> [AIM OF THE EXERCISE]: Print all of the entries exactly, minus the pictures.

(Web interface edit records)
◆ ◆ ◆ ◆ ◆
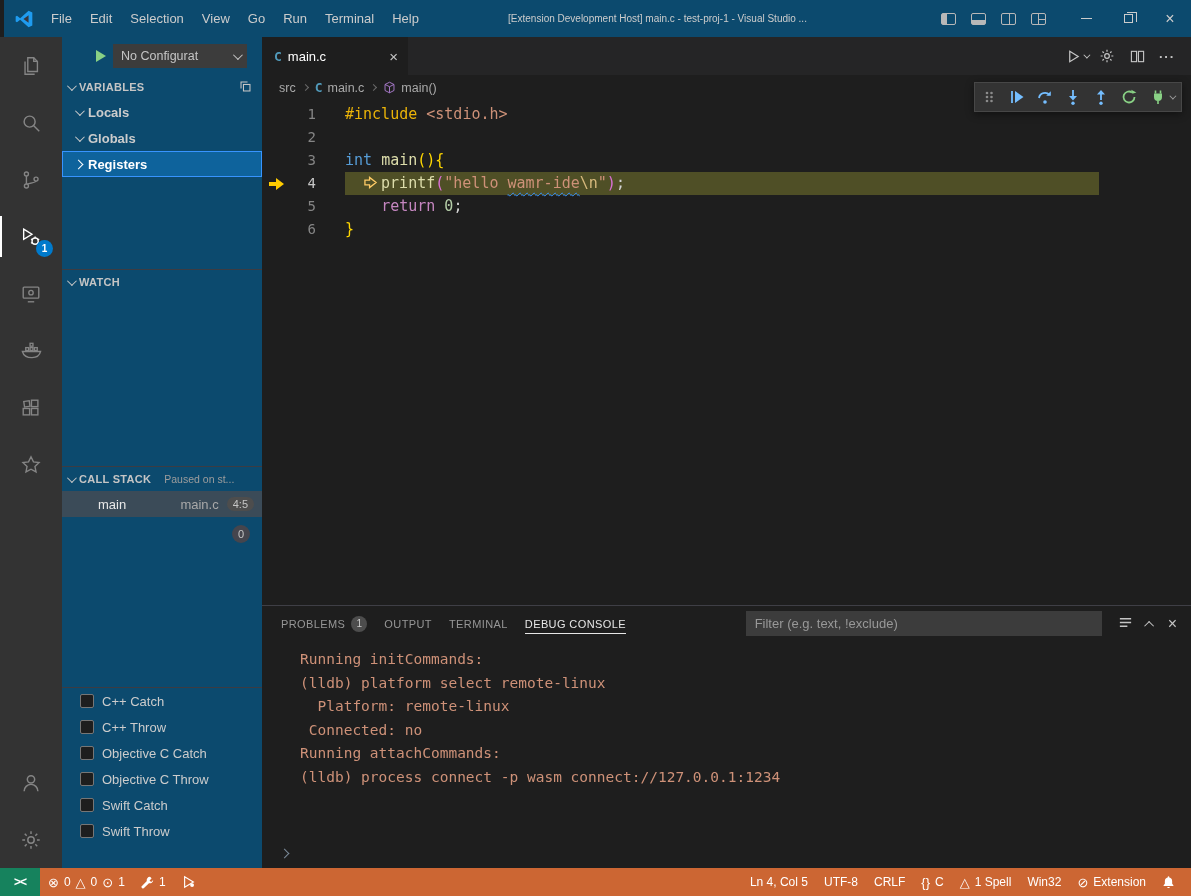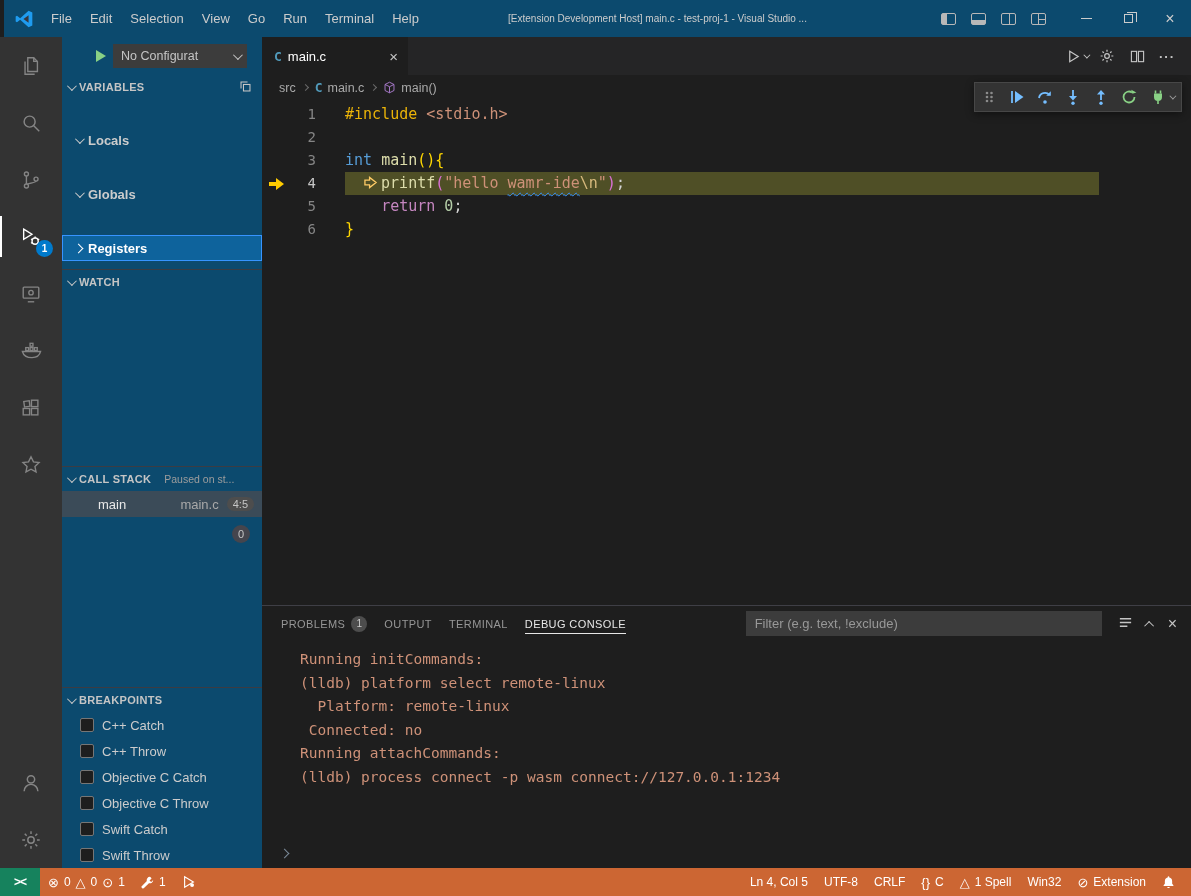--- a/index.html
+++ b/index.html
@@ -64,7 +64,7 @@
                   font-size:11px;font-weight:700;color:#C5C5C5;letter-spacing:.3px;}
   .section-status{font-weight:400;font-size:10.5px;color:#9D9D9D;margin-left:8px;letter-spacing:0;}
   .collapse-icon{margin-left:auto;margin-right:10px;color:#C5C5C5;}
-  .tree-row{height:26px;display:flex;align-items:center;gap:6px;padding-left:13px;font-weight:600;color:#CCCCCC;margin-top:28px;}
+  .tree-row{height:26px;display:flex;align-items:center;gap:6px;padding-left:13px;font-weight:600;color:#CCCCCC;}
   .tree-row.selected{background:var(--selected-item,#0E639C);color:#FFFFFF;
                      box-shadow:inset 0 0 0 1px #3794FF;}
   .frame-row{height:26px;display:flex;align-items:center;background:#3B4B58;padding:0 8px 0 36px;}

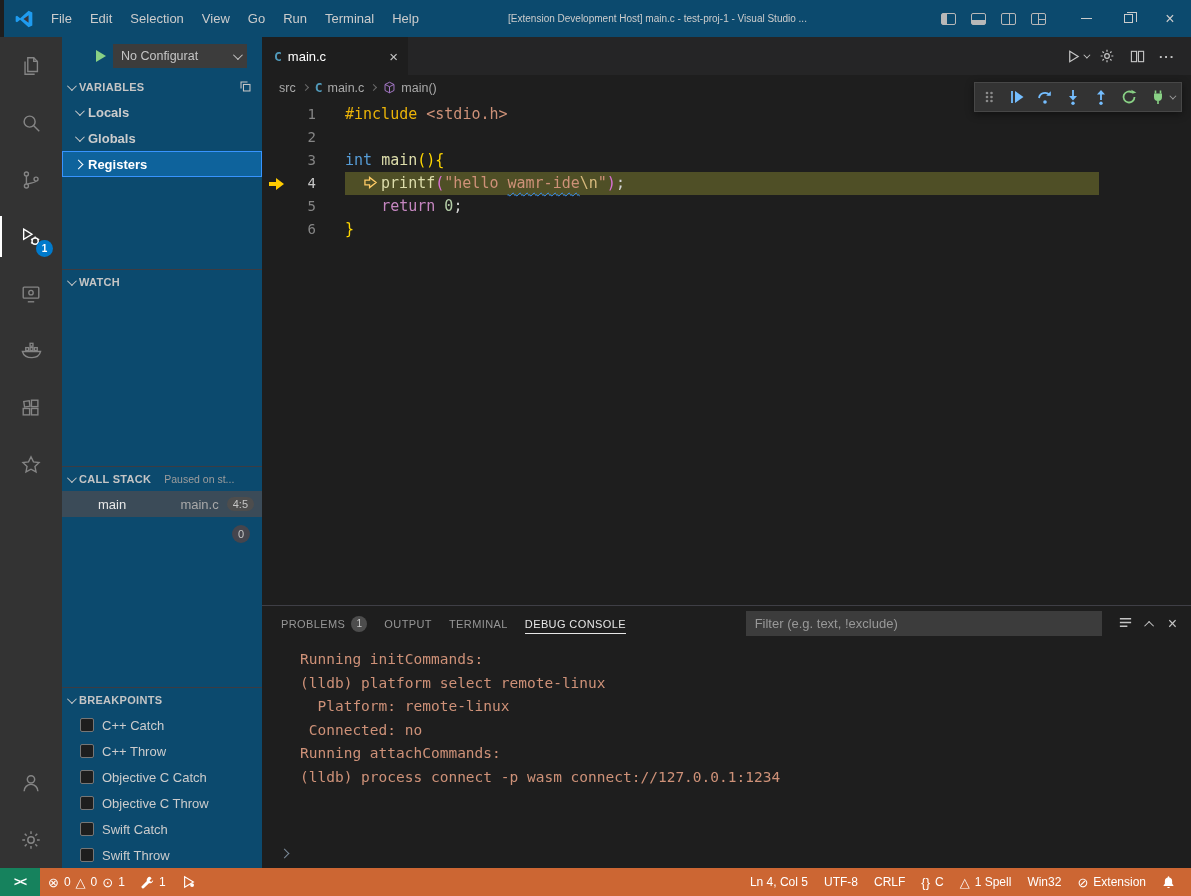--- a/index.html
+++ b/index.html
@@ -316,10 +316,6 @@
   </div>
 
   <div class="sb-section bordered" style="top:650px;">
-    <div class="section-header">
-      <span class="chev down"></span>
-      <span>BREAKPOINTS</span>
-    </div>
     <div>
         <div class="bp-row">
           <span class="bp-checkbox"></span>

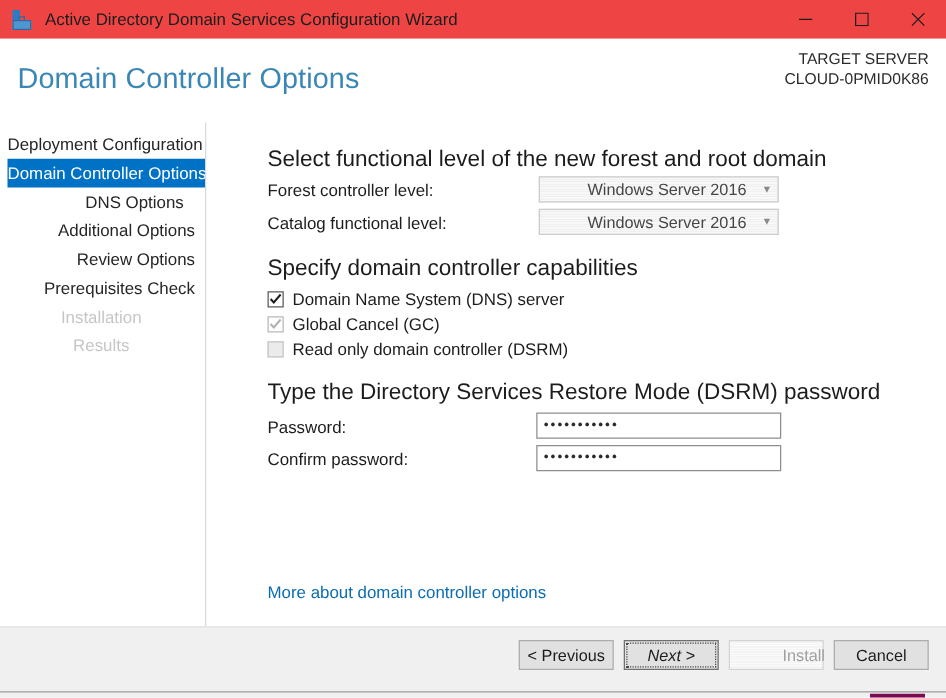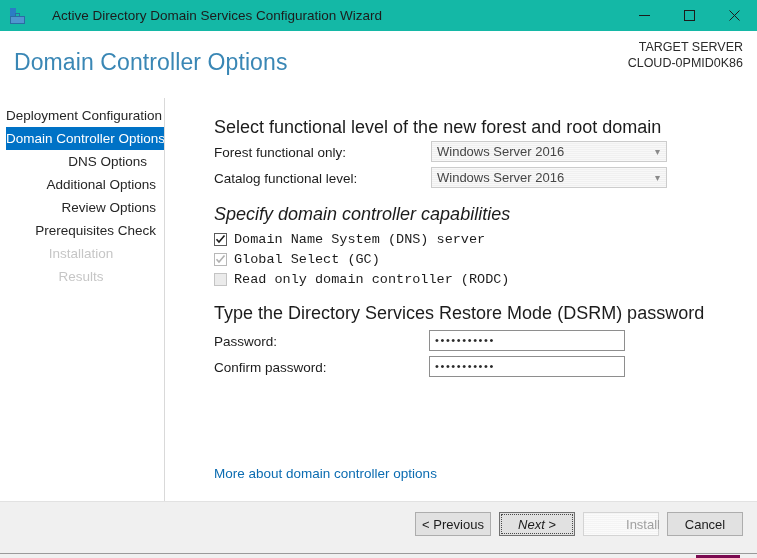--- a/index.html
+++ b/index.html
@@ -27,10 +27,9 @@
   .titlebar {
     position: relative;
     height: 31px;
-    background: #14b8a6;
-    display: flex;
-    align-items: center;
-    gap: 16px;
+    background: #ef4444;
+    display: flex;
+    align-items: center;
   }
   .title-icon {
     margin-left: 9px;

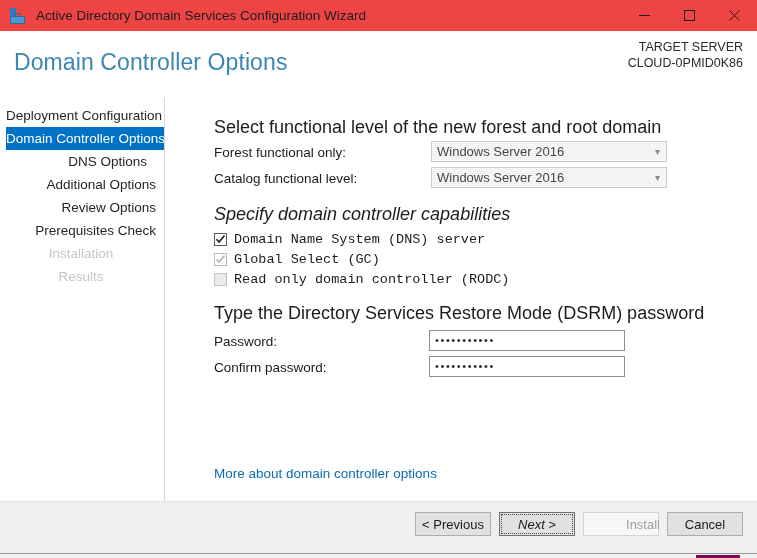--- a/index.html
+++ b/index.html
@@ -403,7 +403,7 @@
 
       <div class="section-head" style="left:16px; top:19px;">Select functional level of the new forest and root domain</div>
 
-      <div class="field-label" style="left:16px; top:47px;">Forest functional only:</div>
+      <div class="field-label" style="left:16px; top:47px;">Forest controller level:</div>
       <div class="combo" style="left:233px; top:43px;">
         <span class="combo-text">Windows Server 2016</span>
         <span class="combo-arrow">▾</span>

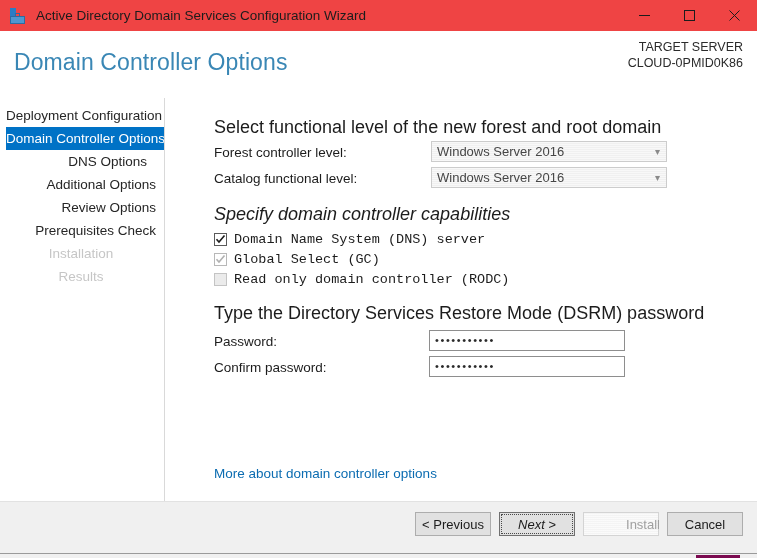--- a/index.html
+++ b/index.html
@@ -181,7 +181,7 @@
 
   .combo {
     position: absolute;
-    width: 236px;
+    width: 192px;
     height: 21px;
     background: #f0f0f0;
     border: 1px solid #cccccc;
@@ -191,6 +191,7 @@
     cursor: default;
     background-image:
       repeating-linear-gradient(0deg, rgba(255,255,255,.55) 0 1px, rgba(0,0,0,0) 1px 2px);
+    padding-left: 33px;
   }
   .combo-text {
     padding-left: 5px;

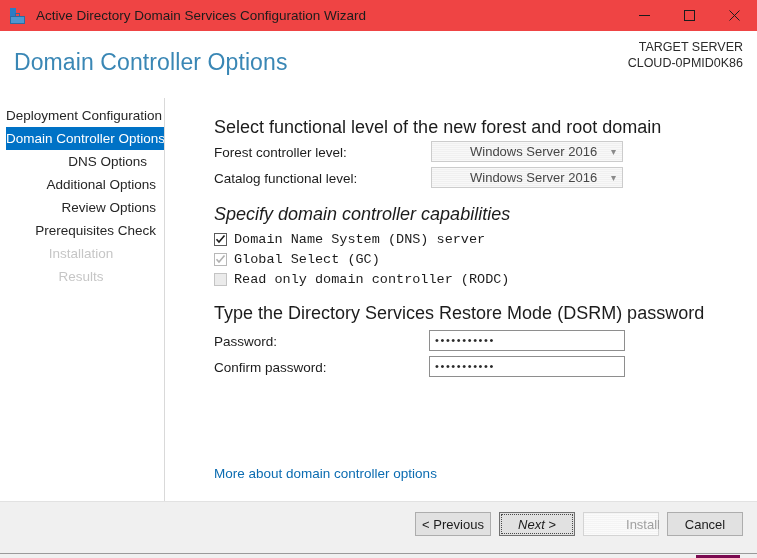--- a/index.html
+++ b/index.html
@@ -416,7 +416,7 @@
         <span class="combo-arrow">▾</span>
       </div>
 
-      <div class="section-head" style="left:16px; top:106px;font-style:italic;">Specify domain controller capabilities</div>
+      <div class="section-head" style="left:16px; top:106px;">Specify domain controller capabilities</div>
 
       <div class="cbrow" style="left:16px; top:132px;">
         <span class="cbox">

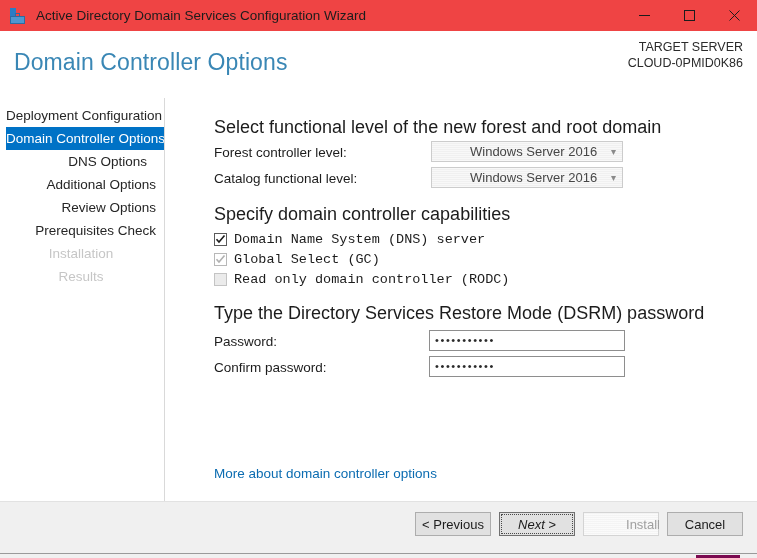--- a/index.html
+++ b/index.html
@@ -244,7 +244,6 @@
     margin-left: 7px;
     font-size: 13.5px;
     color: #1c1c1c;
-    font-family: Liberation Mono, monospace;
   }
 
   .pwbox {

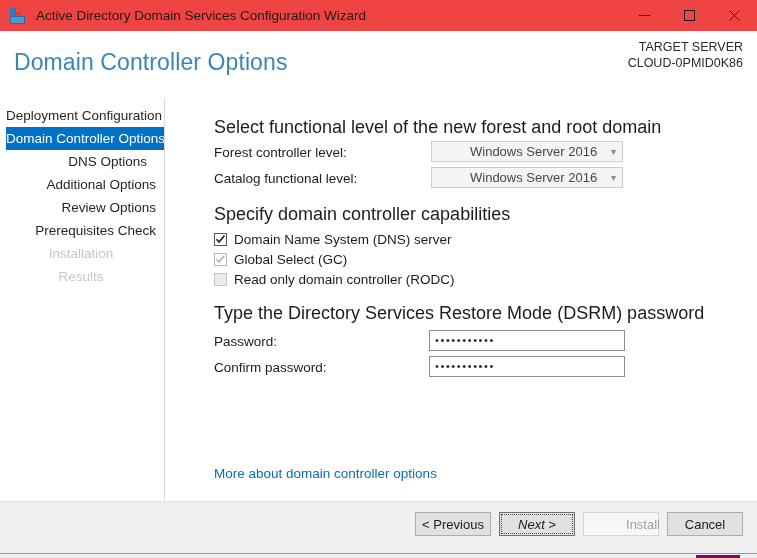--- a/index.html
+++ b/index.html
@@ -432,7 +432,7 @@
             <path d="M1.5 5.2 L4 8 L9.5 1.6" stroke="#b0b0b0" stroke-width="1.6" fill="none"></path>
           </svg>
         </span>
-        <span class="cb-label">Global Select (GC)</span>
+        <span class="cb-label">Global Cancel (GC)</span>
       </div>
 
       <div class="cbrow" style="left:16px; top:172px;">

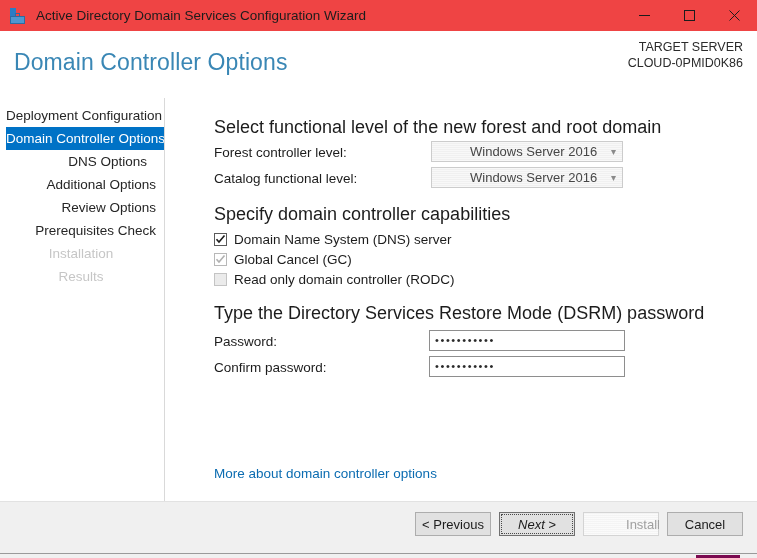--- a/index.html
+++ b/index.html
@@ -437,7 +437,7 @@
 
       <div class="cbrow" style="left:16px; top:172px;">
         <span class="cbox dimfill"></span>
-        <span class="cb-label">Read only domain controller (RODC)</span>
+        <span class="cb-label">Read only domain controller (DSRM)</span>
       </div>
 
       <div class="section-head" style="left:16px; top:205px;">Type the Directory Services Restore Mode (DSRM) password</div>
◆ ◆ ◆ ◆ ◆
> [OUTPUT FOR THIS TASK]:
--- a/index.html
+++ b/index.html
@@ -64,7 +64,7 @@
                   font-size:11px;font-weight:700;color:#C5C5C5;letter-spacing:.3px;}
   .section-status{font-weight:400;font-size:10.5px;color:#9D9D9D;margin-left:8px;letter-spacing:0;}
   .collapse-icon{margin-left:auto;margin-right:10px;color:#C5C5C5;}
-  .tree-row{height:26px;display:flex;align-items:center;gap:6px;padding-left:13px;font-weight:600;color:#CCCCCC;margin-top:28px;}
+  .tree-row{height:26px;display:flex;align-items:center;gap:6px;padding-left:13px;font-weight:600;color:#CCCCCC;}
   .tree-row.selected{background:var(--selected-item,#0E639C);color:#FFFFFF;
                      box-shadow:inset 0 0 0 1px #3794FF;}
   .frame-row{height:26px;display:flex;align-items:center;background:#3B4B58;padding:0 8px 0 36px;}

--- a/index.html
+++ b/index.html
@@ -316,10 +316,6 @@
   </div>
 
   <div class="sb-section bordered" style="top:650px;">
-    <div class="section-header">
-      <span class="chev down"></span>
-      <span>BREAKPOINTS</span>
-    </div>
     <div>
         <div class="bp-row">
           <span class="bp-checkbox"></span>

--- a/index.html
+++ b/index.html
@@ -27,10 +27,9 @@
   .titlebar {
     position: relative;
     height: 31px;
-    background: #14b8a6;
-    display: flex;
-    align-items: center;
-    gap: 16px;
+    background: #ef4444;
+    display: flex;
+    align-items: center;
   }
   .title-icon {
     margin-left: 9px;

--- a/index.html
+++ b/index.html
@@ -403,7 +403,7 @@
 
       <div class="section-head" style="left:16px; top:19px;">Select functional level of the new forest and root domain</div>
 
-      <div class="field-label" style="left:16px; top:47px;">Forest functional only:</div>
+      <div class="field-label" style="left:16px; top:47px;">Forest controller level:</div>
       <div class="combo" style="left:233px; top:43px;">
         <span class="combo-text">Windows Server 2016</span>
         <span class="combo-arrow">▾</span>

--- a/index.html
+++ b/index.html
@@ -181,7 +181,7 @@
 
   .combo {
     position: absolute;
-    width: 236px;
+    width: 192px;
     height: 21px;
     background: #f0f0f0;
     border: 1px solid #cccccc;
@@ -191,6 +191,7 @@
     cursor: default;
     background-image:
       repeating-linear-gradient(0deg, rgba(255,255,255,.55) 0 1px, rgba(0,0,0,0) 1px 2px);
+    padding-left: 33px;
   }
   .combo-text {
     padding-left: 5px;

--- a/index.html
+++ b/index.html
@@ -416,7 +416,7 @@
         <span class="combo-arrow">▾</span>
       </div>
 
-      <div class="section-head" style="left:16px; top:106px;font-style:italic;">Specify domain controller capabilities</div>
+      <div class="section-head" style="left:16px; top:106px;">Specify domain controller capabilities</div>
 
       <div class="cbrow" style="left:16px; top:132px;">
         <span class="cbox">

--- a/index.html
+++ b/index.html
@@ -244,7 +244,6 @@
     margin-left: 7px;
     font-size: 13.5px;
     color: #1c1c1c;
-    font-family: Liberation Mono, monospace;
   }
 
   .pwbox {

--- a/index.html
+++ b/index.html
@@ -432,7 +432,7 @@
             <path d="M1.5 5.2 L4 8 L9.5 1.6" stroke="#b0b0b0" stroke-width="1.6" fill="none"></path>
           </svg>
         </span>
-        <span class="cb-label">Global Select (GC)</span>
+        <span class="cb-label">Global Cancel (GC)</span>
       </div>
 
       <div class="cbrow" style="left:16px; top:172px;">

--- a/index.html
+++ b/index.html
@@ -437,7 +437,7 @@
 
       <div class="cbrow" style="left:16px; top:172px;">
         <span class="cbox dimfill"></span>
-        <span class="cb-label">Read only domain controller (RODC)</span>
+        <span class="cb-label">Read only domain controller (DSRM)</span>
       </div>
 
       <div class="section-head" style="left:16px; top:205px;">Type the Directory Services Restore Mode (DSRM) password</div>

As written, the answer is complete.